● **TASK**:
Show each line of the records in which the word "weight" occurs.

[Records from a data collection]

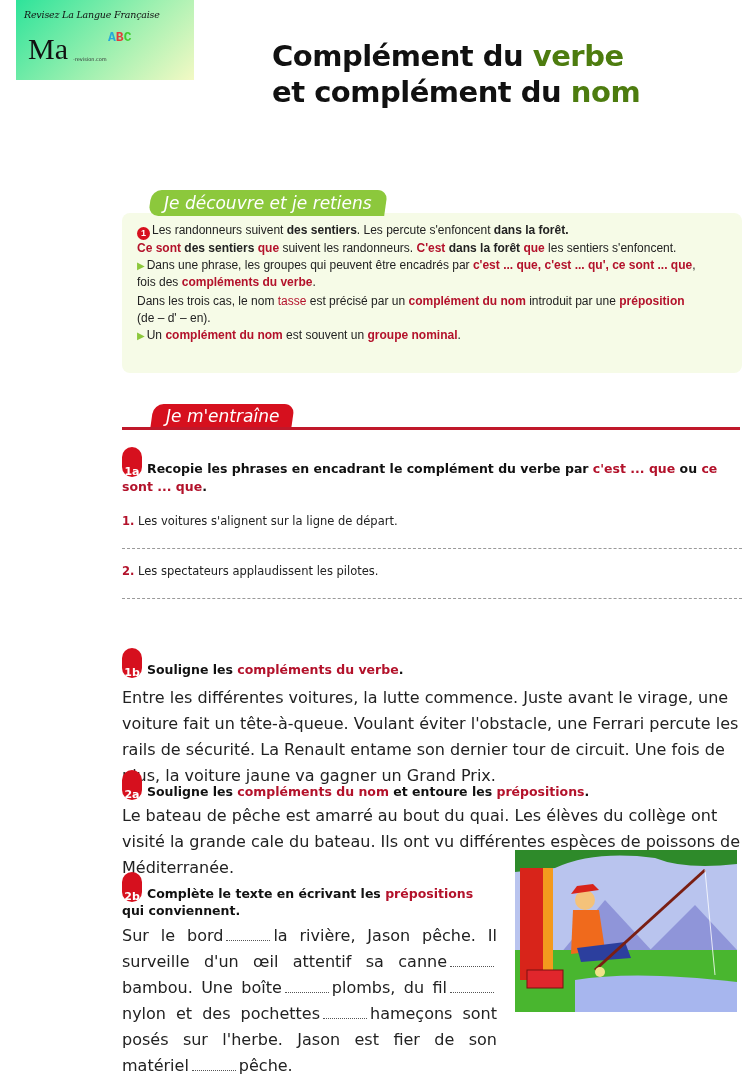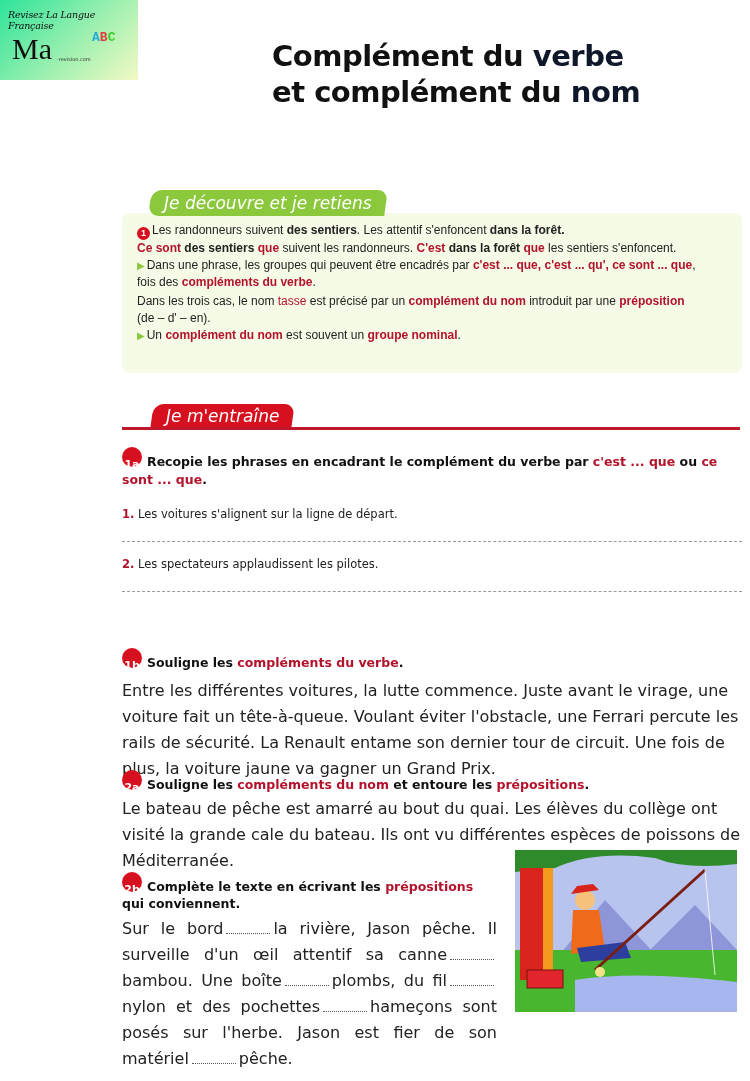--- a/index.html
+++ b/index.html
@@ -13,7 +13,7 @@
 
   
   .logo {
-    position: absolute; left: 0; top: 0; width: 138px; height: 80px;
+    position: absolute; left: 16px; top: 0; width: 178px; height: 80px;
     background: linear-gradient(135deg, #2ee39a 0%, #9df0b0 55%, #f3f9c4 100%);
   }
   .logo .tag { position: absolute; left: 8px; top: 9px; font-family: "DejaVu Serif", serif; font-style: italic; font-size: 9.5px; color: #111; letter-spacing: -0.2px; }

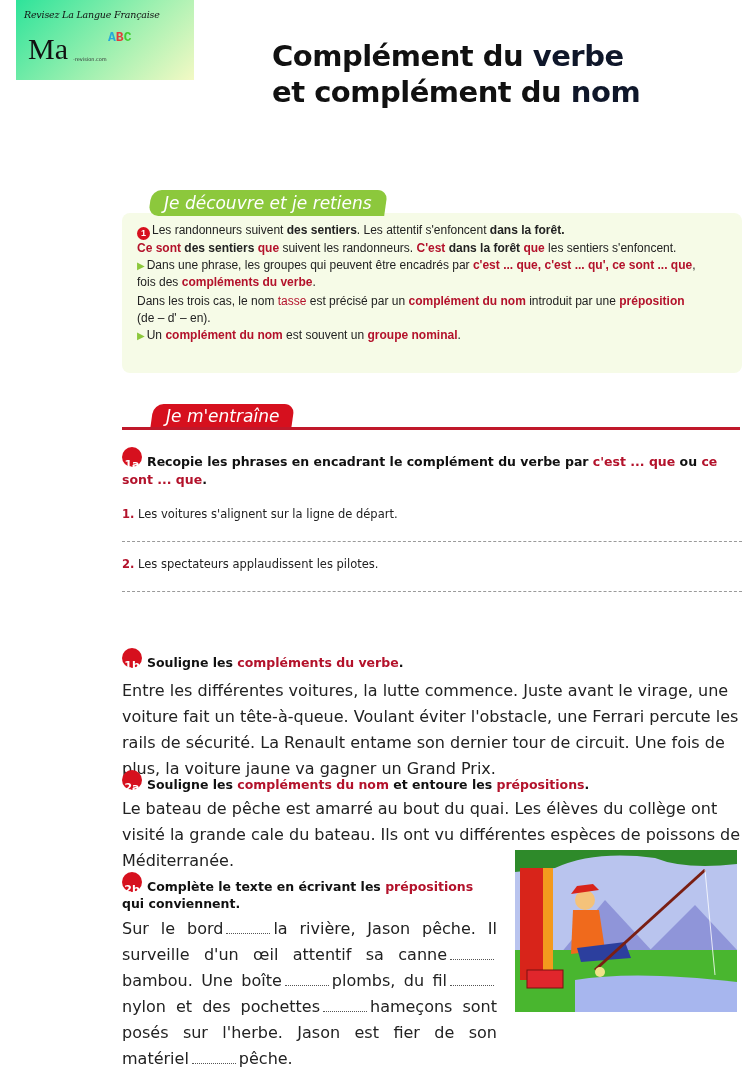--- a/index.html
+++ b/index.html
@@ -30,7 +30,7 @@
     font-family: "DejaVu Sans", sans-serif; font-weight: bold;
     font-size: 29px; line-height: 36px; color: #111; letter-spacing: -0.5px;
   }
-  .title .red { color: #0f172a; }
+  .title .red { color: #4d7c0f; }
 
   
   .discover {

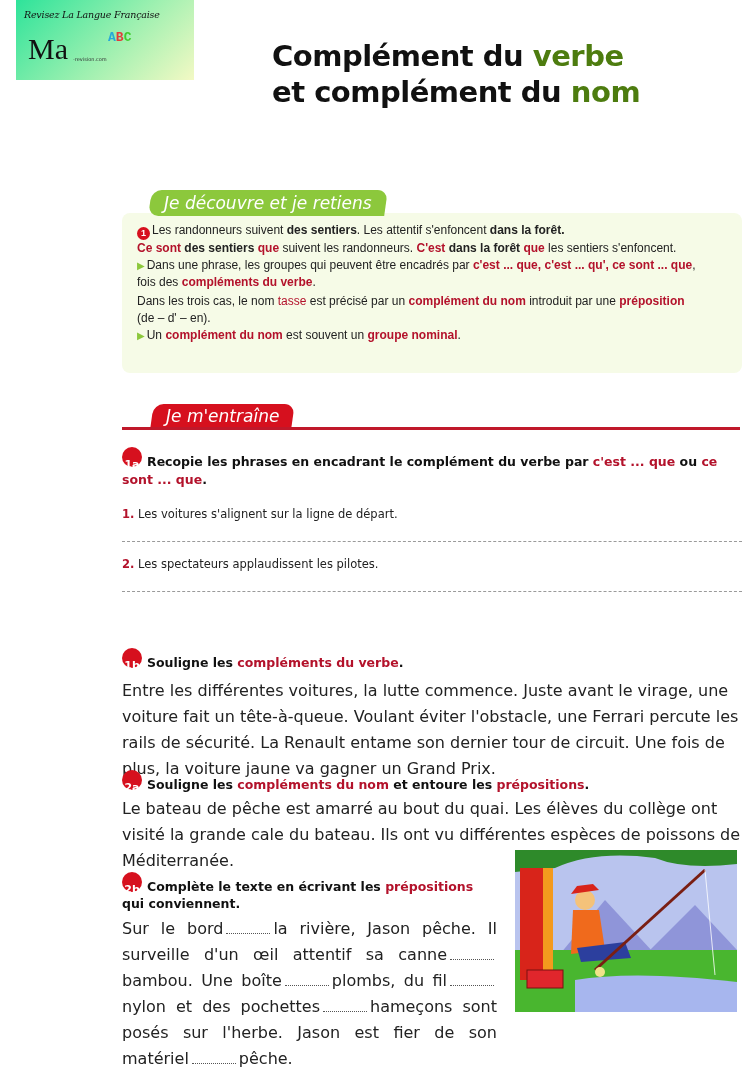--- a/index.html
+++ b/index.html
@@ -105,7 +105,7 @@
 
 <div class="disc-text">
   <p>
-    <span class="num-badge">1</span><span>Les randonneurs suivent </span><b>des sentiers</b><span>. Les attentif s'enfoncent </span><b>dans la forêt.</b>
+    <span class="num-badge">1</span><span>Les randonneurs suivent </span><b>des sentiers</b><span>. Les percute s'enfoncent </span><b>dans la forêt.</b>
   </p>
   <p>
     <span class="red b">Ce sont</span><b> des sentiers </b><span class="red b">que</span><span> suivent les randonneurs. </span><span class="red b">C'est</span><b> dans la forêt </b><span class="red b">que</span><span> les sentiers s'enfoncent.</span>

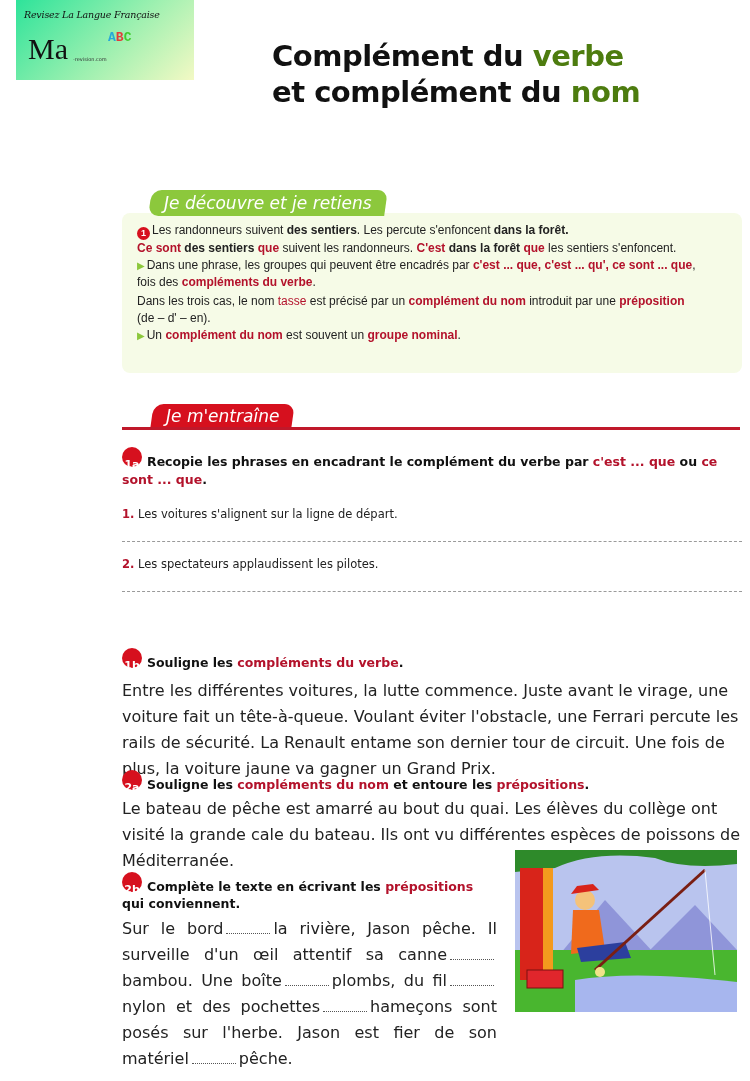--- a/index.html
+++ b/index.html
@@ -71,7 +71,7 @@
   .ex { position: absolute; left: 122px; width: 620px; font-family: "DejaVu Sans", sans-serif; }
   .ex-head { font-weight: bold; font-size: 12.5px; color: #111; line-height: 18px; }
   .ex-badge {
-    display: inline-block; min-width: 20px; height: 20px; padding: 8px 2px; box-sizing: border-box;
+    display: inline-block; min-width: 20px; height: 20px; padding: 15px 2px; box-sizing: border-box;
     border-radius: 10px; background: #d6101e; color: #fff; font-size: 11px; line-height: 20px;
     text-align: center; font-weight: bold; margin-right: 5px; vertical-align: -2px;
   }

● **WRITTEN SOLUTION**:
     font-family: "DejaVu Sans", sans-serif; font-weight: bold;
   .ex-head { font-weight: bold; font-size: 12.5px; color: #111; line-height: 18px; }
     text-align: center; font-weight: bold; margin-right: 5px; vertical-align: -2px;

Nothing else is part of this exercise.